Please transcribe all of the entries exactly, leaving out any images.

___ The data

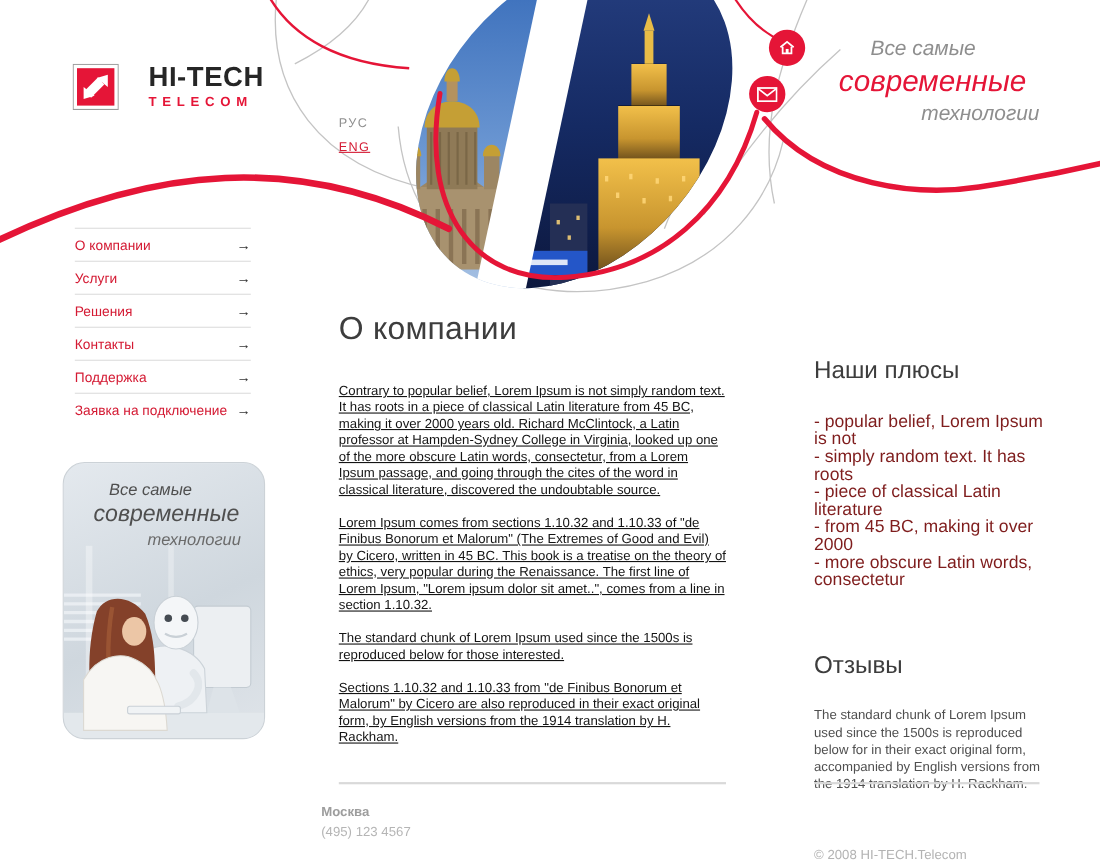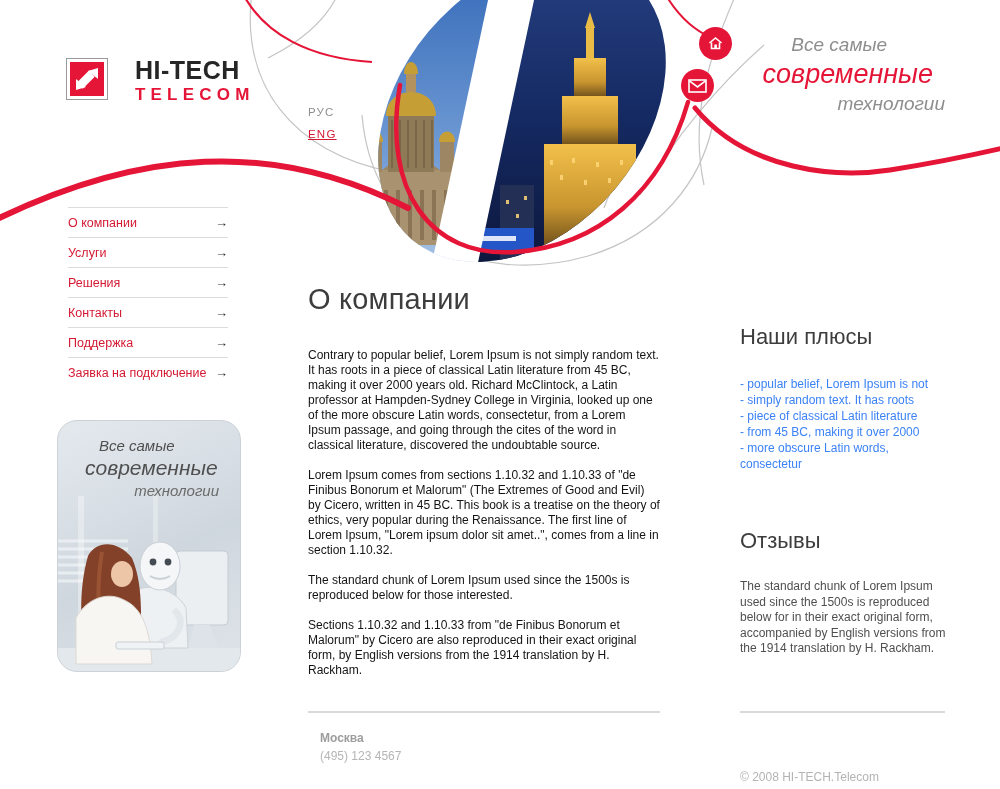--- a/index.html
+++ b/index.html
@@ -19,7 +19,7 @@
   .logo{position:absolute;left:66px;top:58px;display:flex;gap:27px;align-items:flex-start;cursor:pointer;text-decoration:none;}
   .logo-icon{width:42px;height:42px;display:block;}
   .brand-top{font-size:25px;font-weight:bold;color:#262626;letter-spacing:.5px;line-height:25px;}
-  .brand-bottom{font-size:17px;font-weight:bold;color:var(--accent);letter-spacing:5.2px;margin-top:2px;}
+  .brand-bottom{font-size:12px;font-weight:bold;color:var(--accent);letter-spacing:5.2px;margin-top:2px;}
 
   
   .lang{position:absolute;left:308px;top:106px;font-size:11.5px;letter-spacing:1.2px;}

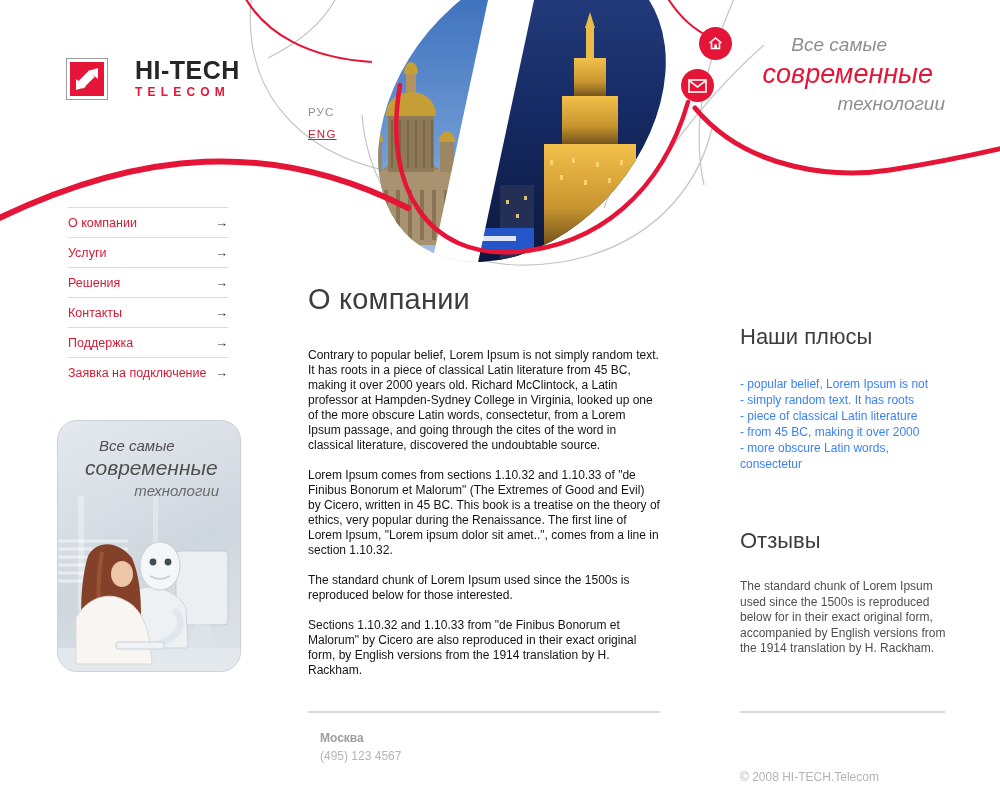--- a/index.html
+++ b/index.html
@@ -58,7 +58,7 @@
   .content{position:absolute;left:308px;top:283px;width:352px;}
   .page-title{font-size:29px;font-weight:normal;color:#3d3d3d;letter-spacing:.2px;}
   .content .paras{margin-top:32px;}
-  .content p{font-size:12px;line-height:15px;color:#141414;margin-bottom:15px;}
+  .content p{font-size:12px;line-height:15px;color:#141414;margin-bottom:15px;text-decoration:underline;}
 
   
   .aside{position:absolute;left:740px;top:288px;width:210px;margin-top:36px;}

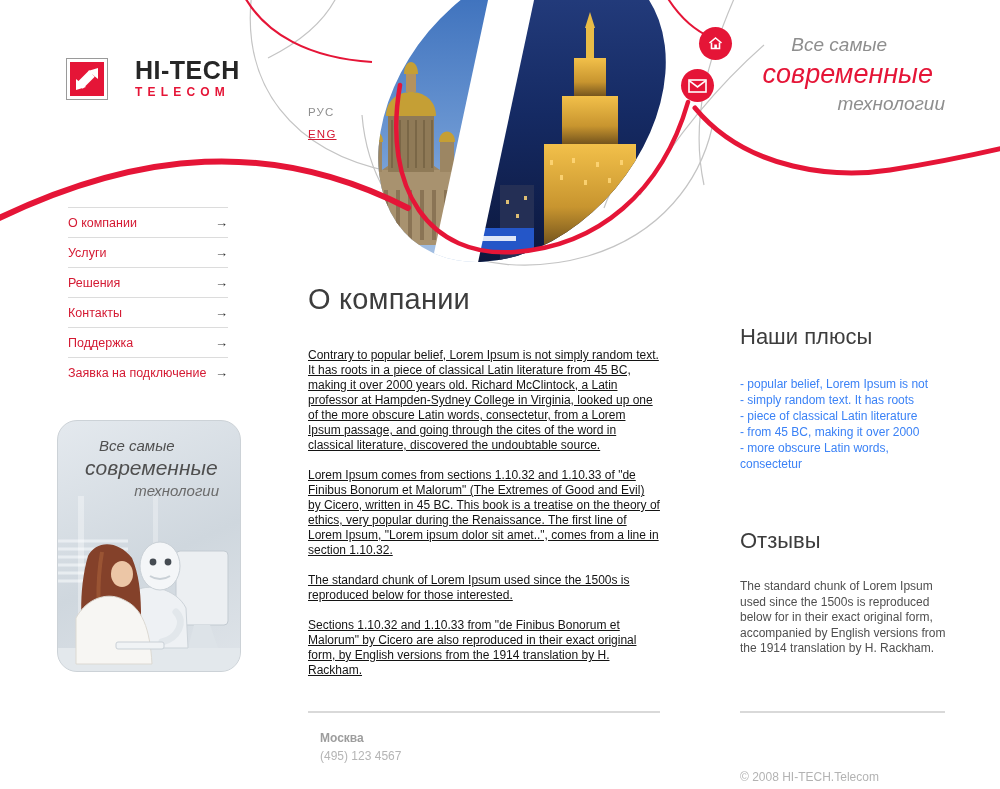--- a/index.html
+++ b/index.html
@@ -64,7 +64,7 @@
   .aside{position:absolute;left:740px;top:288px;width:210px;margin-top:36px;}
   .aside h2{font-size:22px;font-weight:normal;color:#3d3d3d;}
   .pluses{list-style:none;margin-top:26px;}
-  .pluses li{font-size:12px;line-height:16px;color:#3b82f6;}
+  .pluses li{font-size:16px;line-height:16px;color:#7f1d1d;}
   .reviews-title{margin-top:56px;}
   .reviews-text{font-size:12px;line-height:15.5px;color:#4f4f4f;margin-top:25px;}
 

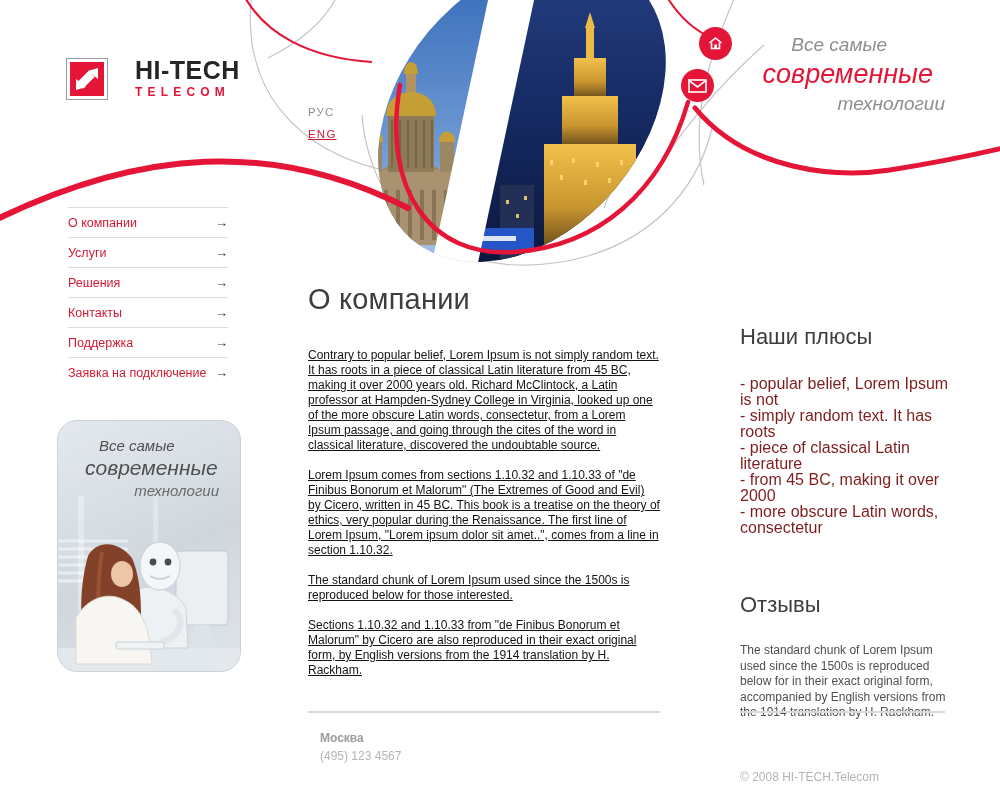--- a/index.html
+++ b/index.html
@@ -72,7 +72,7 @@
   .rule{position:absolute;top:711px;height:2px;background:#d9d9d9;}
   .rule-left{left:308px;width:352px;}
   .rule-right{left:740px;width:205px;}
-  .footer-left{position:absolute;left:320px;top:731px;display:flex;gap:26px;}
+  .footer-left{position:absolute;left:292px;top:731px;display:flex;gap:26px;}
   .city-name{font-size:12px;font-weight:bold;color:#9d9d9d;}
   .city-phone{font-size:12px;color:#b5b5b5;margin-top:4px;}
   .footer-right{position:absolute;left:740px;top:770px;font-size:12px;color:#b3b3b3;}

______

◆ **Problem solution**
--- a/index.html
+++ b/index.html
@@ -19,7 +19,7 @@
   .logo{position:absolute;left:66px;top:58px;display:flex;gap:27px;align-items:flex-start;cursor:pointer;text-decoration:none;}
   .logo-icon{width:42px;height:42px;display:block;}
   .brand-top{font-size:25px;font-weight:bold;color:#262626;letter-spacing:.5px;line-height:25px;}
-  .brand-bottom{font-size:17px;font-weight:bold;color:var(--accent);letter-spacing:5.2px;margin-top:2px;}
+  .brand-bottom{font-size:12px;font-weight:bold;color:var(--accent);letter-spacing:5.2px;margin-top:2px;}
 
   
   .lang{position:absolute;left:308px;top:106px;font-size:11.5px;letter-spacing:1.2px;}

--- a/index.html
+++ b/index.html
@@ -58,7 +58,7 @@
   .content{position:absolute;left:308px;top:283px;width:352px;}
   .page-title{font-size:29px;font-weight:normal;color:#3d3d3d;letter-spacing:.2px;}
   .content .paras{margin-top:32px;}
-  .content p{font-size:12px;line-height:15px;color:#141414;margin-bottom:15px;}
+  .content p{font-size:12px;line-height:15px;color:#141414;margin-bottom:15px;text-decoration:underline;}
 
   
   .aside{position:absolute;left:740px;top:288px;width:210px;margin-top:36px;}

--- a/index.html
+++ b/index.html
@@ -64,7 +64,7 @@
   .aside{position:absolute;left:740px;top:288px;width:210px;margin-top:36px;}
   .aside h2{font-size:22px;font-weight:normal;color:#3d3d3d;}
   .pluses{list-style:none;margin-top:26px;}
-  .pluses li{font-size:12px;line-height:16px;color:#3b82f6;}
+  .pluses li{font-size:16px;line-height:16px;color:#7f1d1d;}
   .reviews-title{margin-top:56px;}
   .reviews-text{font-size:12px;line-height:15.5px;color:#4f4f4f;margin-top:25px;}
 

--- a/index.html
+++ b/index.html
@@ -72,7 +72,7 @@
   .rule{position:absolute;top:711px;height:2px;background:#d9d9d9;}
   .rule-left{left:308px;width:352px;}
   .rule-right{left:740px;width:205px;}
-  .footer-left{position:absolute;left:320px;top:731px;display:flex;gap:26px;}
+  .footer-left{position:absolute;left:292px;top:731px;display:flex;gap:26px;}
   .city-name{font-size:12px;font-weight:bold;color:#9d9d9d;}
   .city-phone{font-size:12px;color:#b5b5b5;margin-top:4px;}
   .footer-right{position:absolute;left:740px;top:770px;font-size:12px;color:#b3b3b3;}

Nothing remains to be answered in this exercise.